OK, I’ve done some performance analysis:
TL;DR: Setting OpenCL to “default” is a safe bet. And things didn’t go as planned.
Now, details:
I ran a benchmark on two computers: One Windows PC with an i5-4690K with an Nvidia GTX 1080 and 32 GB of memory, and one Linux PC with an i7-8809G with an AMD Radeon RX Vega M GH and 32 GB of memory. These should have roughly similar single-thread performance, but the Linux PC supports Hyperthreading and the Windows PC does not.
The benchmark used a 24 MP Fuji file with almost no adjustments, only
- raw black/white point
- white balance
- highlight reconstruction
- demosaic
- orientation
- exposure
- input color profile
- base curve
- output color profile
And I captured the output of darktable -d perf when moving the exposure slider one tick (one mouse wheel tick, repeated a few times until timings settled. Given timings are typical timings, usually plus or minus 10%).
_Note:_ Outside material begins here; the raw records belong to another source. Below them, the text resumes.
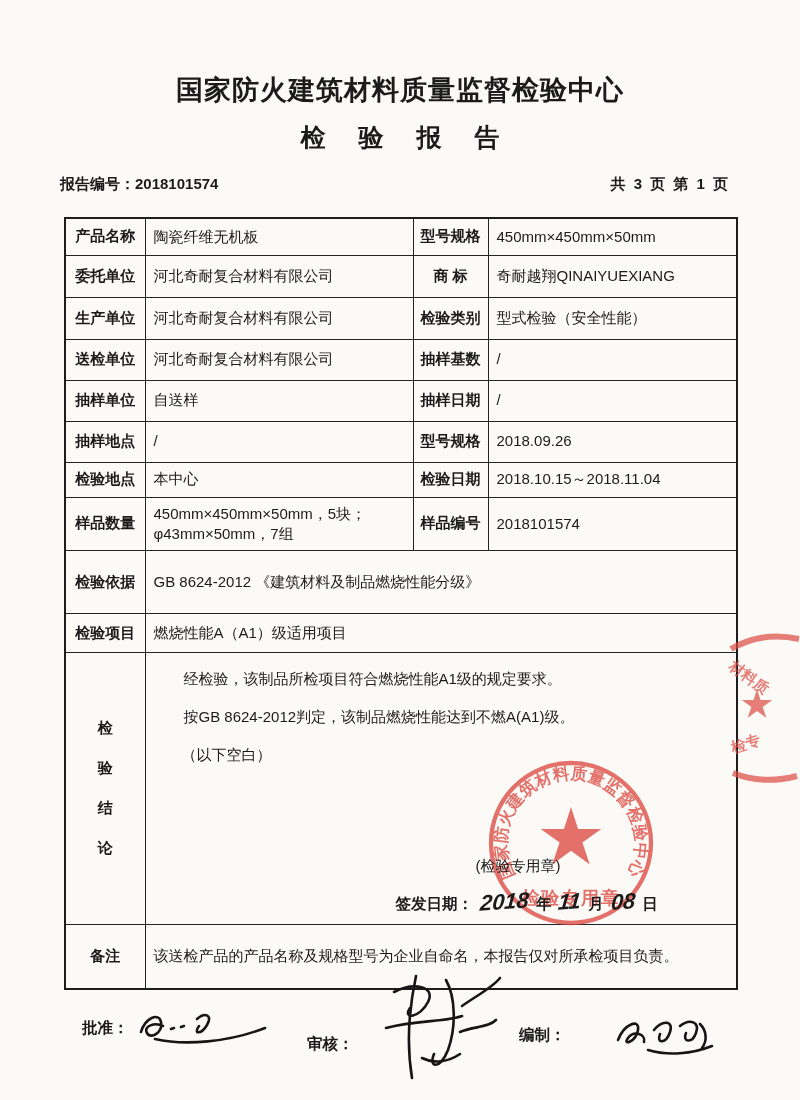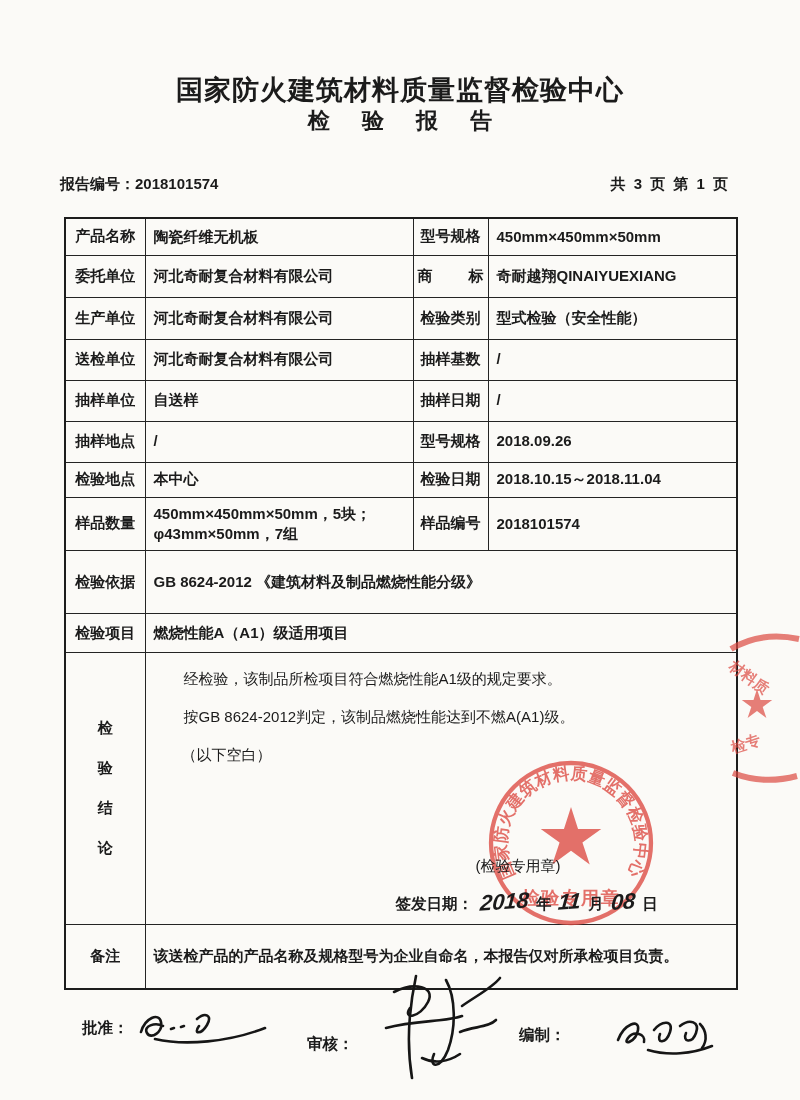--- a/index.html
+++ b/index.html
@@ -6,34 +6,34 @@
   html, body { width: 800px; height: 1100px; }
   body {
     position: relative;
     background: #fbfaf7;
     color: #1b1b1b;
     font-family: "Liberation Sans", "DejaVu Sans", sans-serif;
     overflow: hidden;
   }
   .org-title { position: absolute; top: 72px; left: 0; width: 100%; text-align: center;
     font-size: 27px; font-weight: 700; letter-spacing: 1px; }
-  .doc-title { position: absolute; top: 106px; left: 0; width: 100%; text-align: center;
-    font-size: 22px; font-weight: 700; }
+  .doc-title { position: absolute; top: 121px; left: 0; width: 100%; text-align: center;
+    font-size: 25px; font-weight: 700; }
   .doc-title span { letter-spacing: 13px; padding-left: 13px; }
   .report-line { position: absolute; top: 175px; left: 60px; width: 670px;
     display: flex; justify-content: space-between; align-items: flex-end;
     font-size: 15px; font-weight: 600; }
   .page-info { letter-spacing: 2px; }
 
   table.report { position: absolute; top: 217px; left: 64px; width: 672px;
     border-collapse: collapse; table-layout: fixed; border: 2.5px solid #1d1d1d; }
   td { border: 1.6px solid #242424; font-size: 15px; vertical-align: middle; overflow: hidden; }
   td.lab { text-align: center; font-weight: 600; padding: 2px 3px; }
-  td.val { padding: 6px 8px; font-weight: 700; line-height: 1.35; }
-  td.spread { text-align: justify; text-align-last: justify; padding: 2px 4px; margin-top: 35px; }
+  td.val { padding: 6px 8px; font-weight: 400; line-height: 1.35; }
+  td.spread { text-align: justify; text-align-last: justify; padding: 2px 20px; margin-top: 35px; }
   tr.h37{height:37px} tr.h42{height:42px} tr.h41{height:41px} tr.h35{height:35px}
   tr.h48{height:48px} tr.h63{height:63px} tr.h39{height:39px} tr.h271{height:271px} tr.h64{height:64px}
 
   .vlabel { display: flex; flex-direction: column; align-items: center; justify-content: center;
     gap: 21px; height: 100%; font-weight: 600; font-size: 15px; }
   .concl-cell { padding: 0; }
   .concl-wrap { position: relative; width: 100%; height: 271px; }
   .concl-wrap > div { position: absolute; white-space: nowrap; }
   .c-line1 { left: 38px; top: 17px; }
   .c-line2 { left: 38px; top: 55px; }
Here are the various OpenCL modes:
- Windows/OpenCL Multiple GPUs: 1.192 s
- Linux/OpenCL Multiple GPUs: 0.287 s
- Windows/OpenCL Very Fast GPU: 1.130 s
- Linux/OpenCL Very Fast GPU: 0.343 s
- Windows/OpenCL Default: 0.591 s
- Linux/OpenCL Default: 0.275 s
- Windows/OpenCL deactivated: 0.416 s
- Linux/OpenCL deactivated: 0.288 s
So, clearly, the Windows machine is just much slower. The OpenCL profile really has no influence on the Linux/AMD box, but a huge one on Windows/NVidia one. If in doubt, OpenCL default is probably fastest.
Next, I repeated the experiment without the Base Curve, but with Filmic, Color Balance, Contrast Equalizer, and Lens Correction additionally activated. That’s a more typical scenario for me:
- Windows/OpenCL Multiple GPUs: 0.648 s
- Linux/OpenCL Multiple GPUs: 0.570 s
- Windows/OpenCL Very Fast GPU: 0.684 s
- Linux/OpenCL Very Fast GPU: 0.578 s
- Windows/OpenCL Default: 0.680 s
- Linux/OpenCL Default: 0.456 s
- Windows/OpenCL deactivated: 0.912 s
- Linux/OpenCL deactivated: 0.703 s
Which is a bad thing, as apparently deactivating and reactivating OpenCL on Windows doubled my performance figures… I even went back to just the Base Curve to verify, and indeed my performance had doubled. Now the Windows box behaved roughly like the Linux box, just a bit slower. With more modules, OpenCL does indeed make a difference (and the default profile is still a safe bet).
Let’s do it one more time, but this time add a profiled denoise, because that’s supposed to be a worst case scenario:
- Windows/OpenCL Multiple GPUs: 2.224 s
- Linux/OpenCL Multiple GPUs: 0.582 s
- Windows/OpenCL Very Fast GPU: 2.478 s
- Linux/OpenCL Very Fast GPU: 0.497 s
- Windows/OpenCL Default: 1.527 s
- Linux/OpenCL Default: 0.482 s
- Windows/OpenCL deactivated: 0.939 s
- Linux/OpenCL deactivated: 0.690 s
This time, the Windows box profits massively from OpenCL (at least on the default profile), and the Linux box still kind of doesn’t care one way or another.
Going back to the original question about Darktable’s performance not being real-time. It is OK fast on the Linux box it seems, and the bulk of my problem was actually with some intermittent problem on Windows.